### WHAT THIS TASK INVOLVES
All lines in the records below that hold "number" are to be shown.

### RECORD EXCERPTS
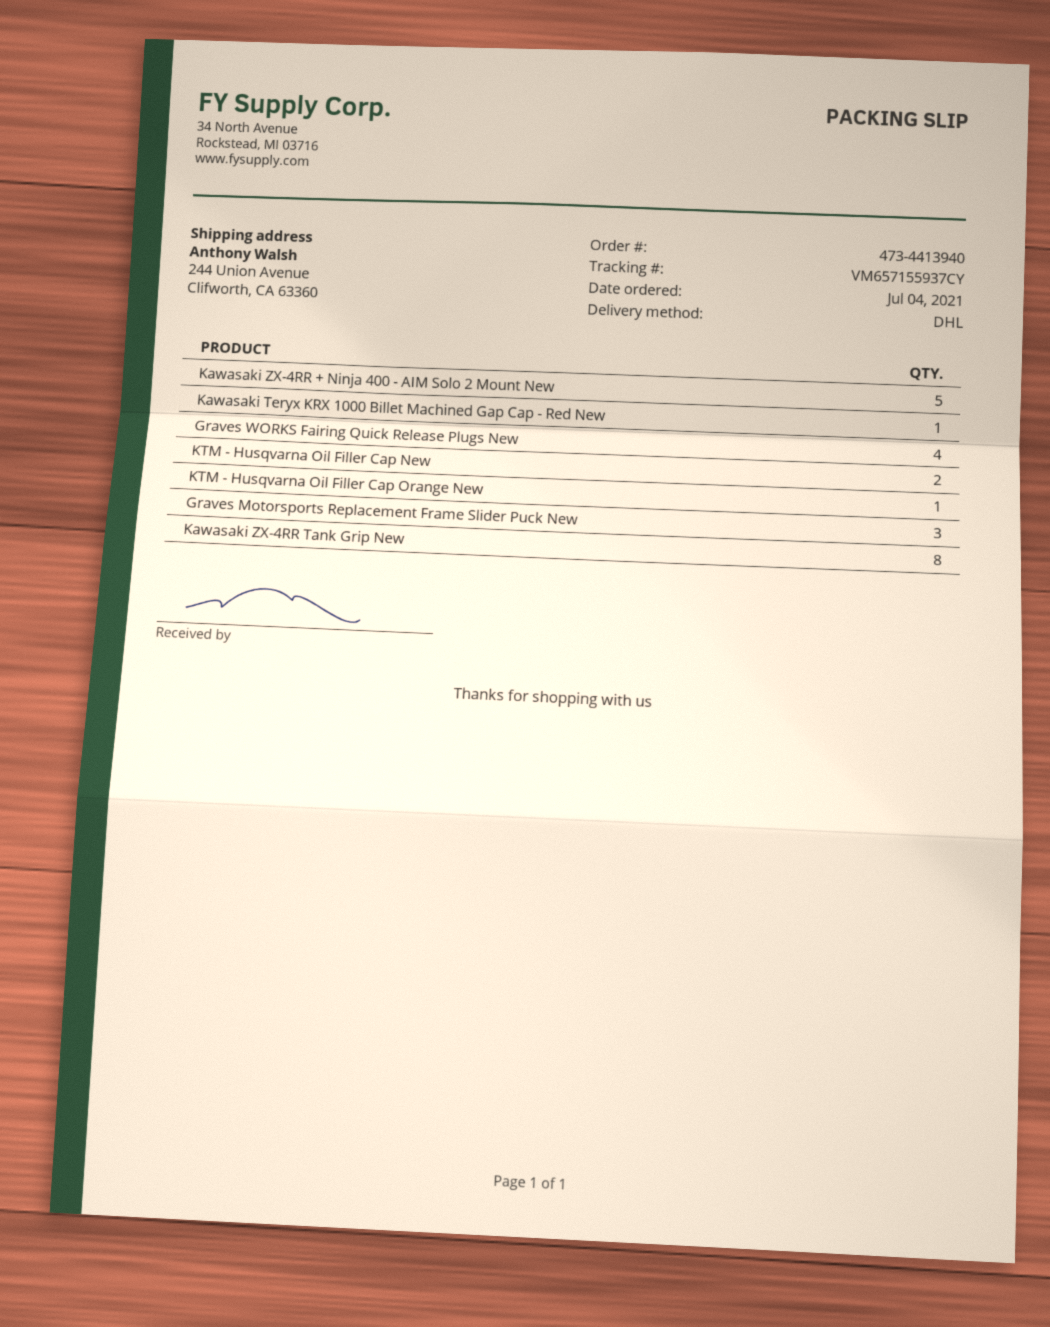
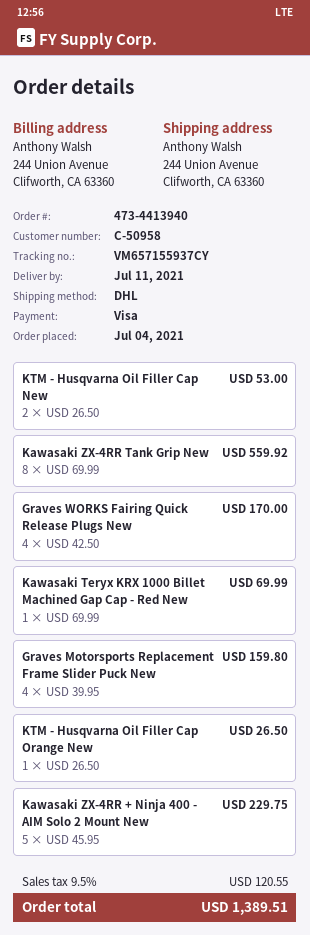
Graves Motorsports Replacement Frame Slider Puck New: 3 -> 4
==
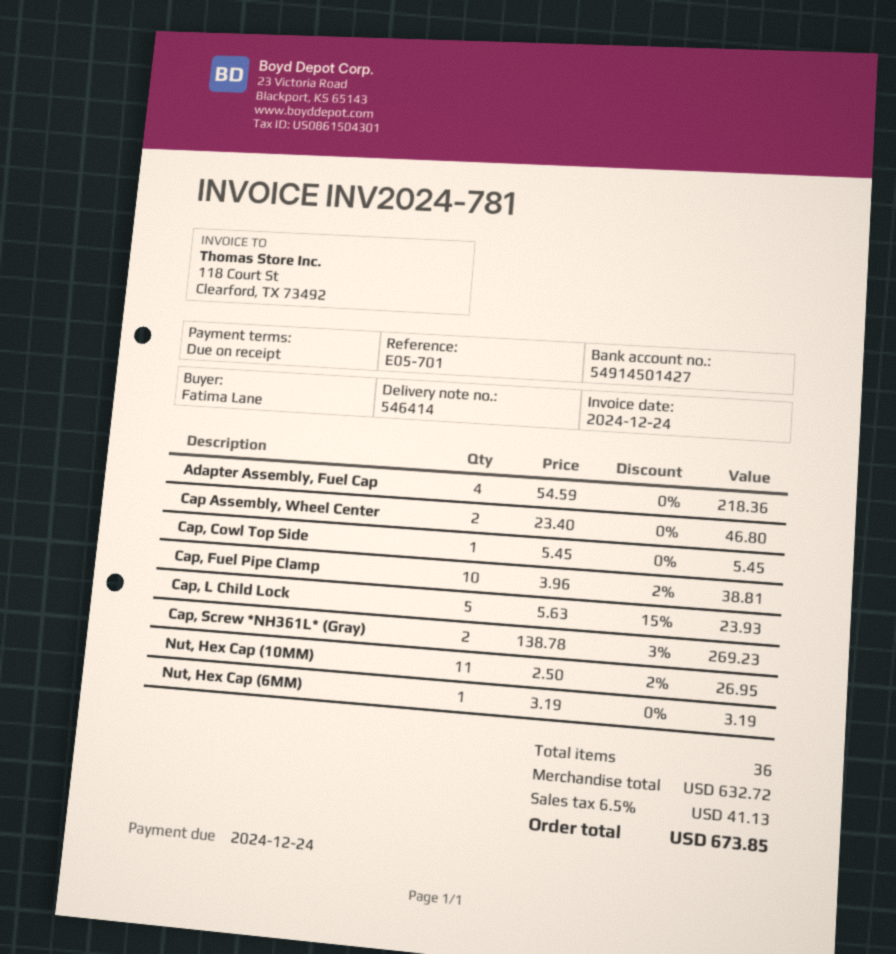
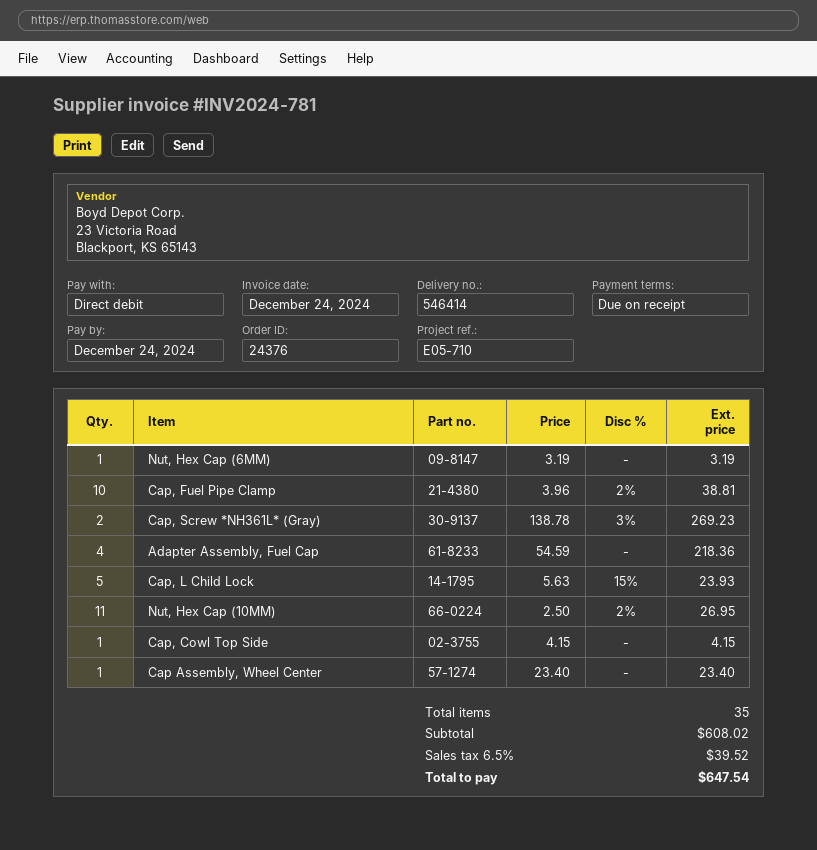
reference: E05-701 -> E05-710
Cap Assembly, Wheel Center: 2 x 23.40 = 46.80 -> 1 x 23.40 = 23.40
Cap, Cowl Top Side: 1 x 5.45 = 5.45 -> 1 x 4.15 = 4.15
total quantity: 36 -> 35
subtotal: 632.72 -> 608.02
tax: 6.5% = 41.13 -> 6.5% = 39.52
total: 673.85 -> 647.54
...
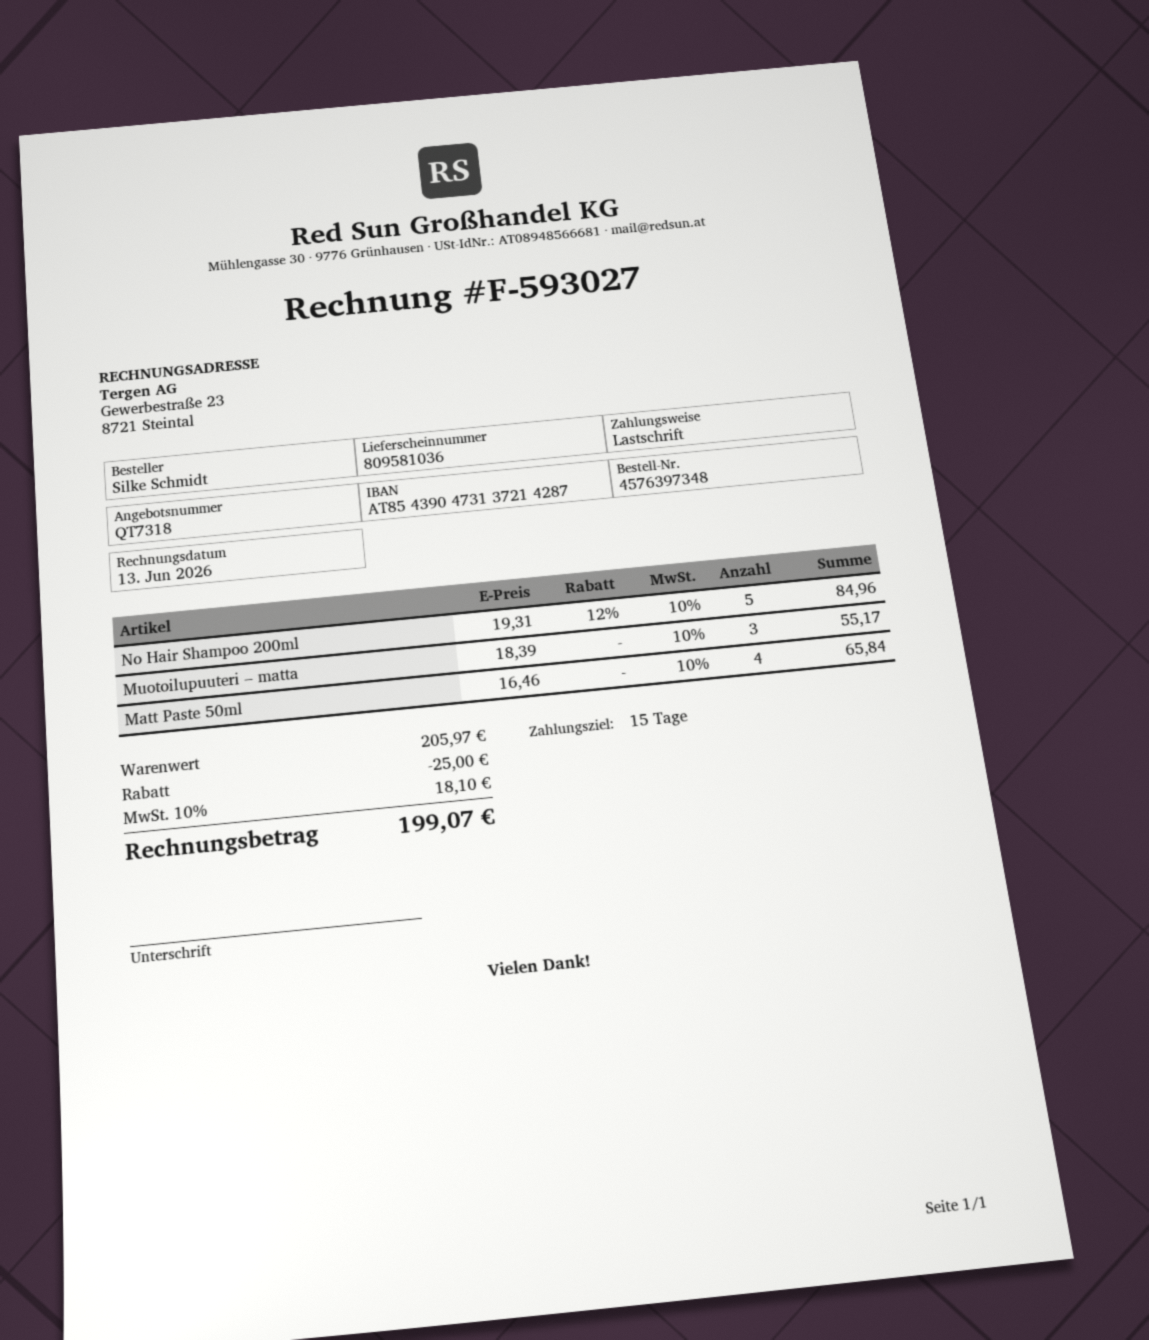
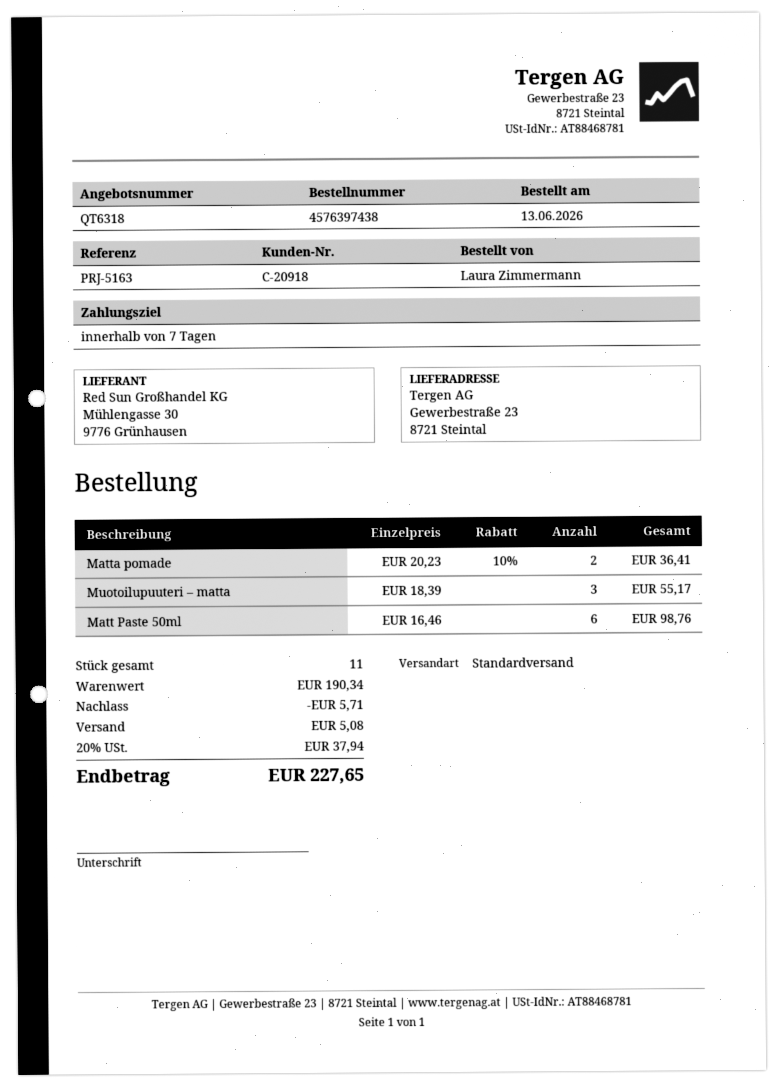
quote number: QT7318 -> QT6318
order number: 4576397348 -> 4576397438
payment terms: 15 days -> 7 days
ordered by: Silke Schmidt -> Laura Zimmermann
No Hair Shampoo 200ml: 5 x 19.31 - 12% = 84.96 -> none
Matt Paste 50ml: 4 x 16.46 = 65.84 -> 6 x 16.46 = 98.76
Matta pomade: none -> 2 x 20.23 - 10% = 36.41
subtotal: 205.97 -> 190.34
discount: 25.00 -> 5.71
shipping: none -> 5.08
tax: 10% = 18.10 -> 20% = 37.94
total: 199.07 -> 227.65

### RESPONSE BOX
quote number: QT7318 -> QT6318
order number: 4576397348 -> 4576397438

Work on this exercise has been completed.